Sur son profil Facebook, il se présente ainsi: «A simple American guy, who dislikes complicated individuals, and yes I’m trying to save the world.» Un simple Américain qui n’aime pas les gens compliqués et qui, oui, essaie de sauver le monde… Cette définition est à son image, car si Darrin Vanselow est originaire des Etats-Unis et aime citer Mark Twain, c’est un humour très britannique qu’il pratique le plus souvent.
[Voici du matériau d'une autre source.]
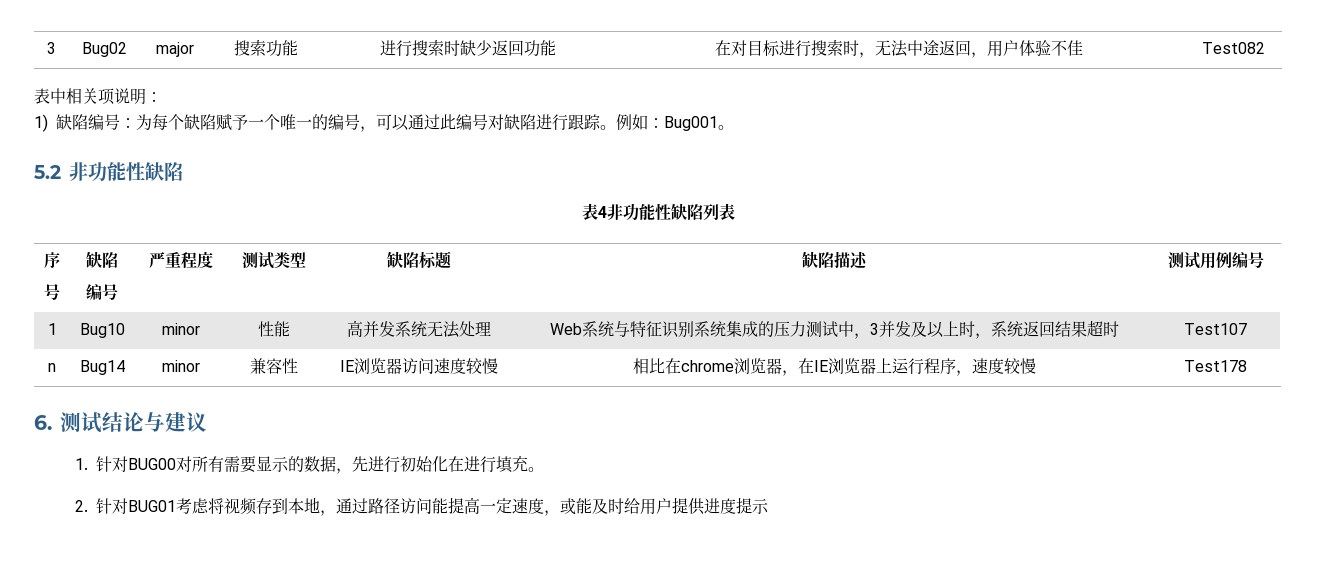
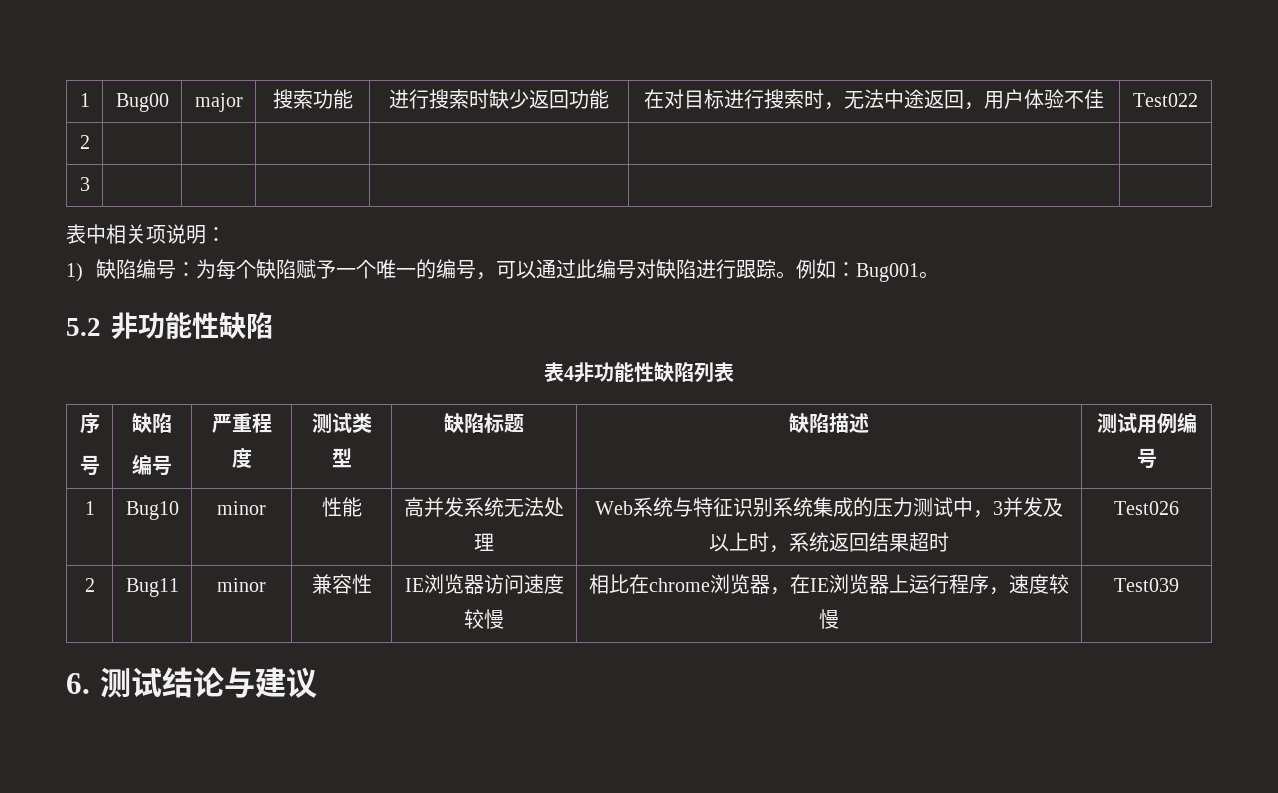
- 3 | Bug02 | major | 搜索功能 | 进行搜索时缺少返回功能 | 在对目标进行搜索时，无法中途返回，用户体验不佳 | Test082
+ 1 | Bug00 | major | 搜索功能 | 进行搜索时缺少返回功能 | 在对目标进行搜索时，无法中途返回，用户体验不佳 | Test022
+ 2 | | | | | |
+ 3 | | | | | |
- 1 | Bug10 | minor | 性能 | 高并发系统无法处理 | Web系统与特征识别系统集成的压力测试中，3并发及以上时，系统返回结果超时 | Test107
- n | Bug14 | minor | 兼容性 | IE浏览器访问速度较慢 | 相比在chrome浏览器，在IE浏览器上运行程序，速度较慢 | Test178
+ 1 | Bug10 | minor | 性能 | 高并发系统无法处理 | Web系统与特征识别系统集成的压力测试中，3并发及以上时，系统返回结果超时 | Test026
+ 2 | Bug11 | minor | 兼容性 | IE浏览器访问速度较慢 | 相比在chrome浏览器，在IE浏览器上运行程序，速度较慢 | Test039
- 1.针对BUG00对所有需要显示的数据，先进行初始化在进行填充。
- 2.针对BUG01考虑将视频存到本地，通过路径访问能提高一定速度，或能及时给用户提供进度提示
Photojournaliste indépendant travaillant aussi bien pour des publications suisses qu’internationales, Darrin Vanselow s’est lancé depuis le début de la crise du coronavirus dans une série pour laquelle il parcourt nuitamment les rues désertes des grandes villes romandes. Au réveil, alors qu’il est rentré quelques heures plus tôt de Neuchâtel et n’en est qu’à sa deuxième tasse de café («normalement, je ne parle pas français avant la troisième», rigole-t-il), il explique sa démarche.

En images: Les épouvantables nuits romandes

«Le Temps»: Avez-vous commencé à travailler sur cette série dès le début du semi-confinement décrété par le Conseil fédéral?

Darrin Vanselow: Plusieurs éléments sont arrivés en même temps. Premièrement, l’agence photographique Lundi 13, qui a créé un site spécial dédié au Covid-19, afin de permettre à la presse d’aller y chercher des images, m’a proposé de contribuer à cette base de données. Ils ont contacté plusieurs photographes, parce qu’ils savent que nous nous ennuyons à la maison… Mais je n’avais pas envie de photographier des hôpitaux, des masques et encore des masques, tout ça m’ennuie. C’est alors, qu’une nuit où vers 1 heure du matin je marchais dans les rues de Lausanne, je me suis rendu compte que l’ambiance de la ville était différente d’une nuit normale. Il y avait vraiment moins de monde, j’avais l’impression d’être dans un film d’épouvante. Vous savez, c’est comme si vous allez dans une maison abandonnée, il n’y a pas de réel danger, mais vous avez un feeling bizarre. En temps normal, vous croisez au milieu de la nuit des gens qui sortent des clubs, il se passe toujours quelque chose. Là, il n’y a rien, c’est mort; il n’y a pas de bruit, on dirait la fin du monde. C’est à ce moment que j’ai eu l’idée de cette série et que j’ai commencé à me poser des questions techniques.

Est-ce plus difficile de capter une telle ambiance, sans personnages comme points d’ancrage, sans aucun mouvement?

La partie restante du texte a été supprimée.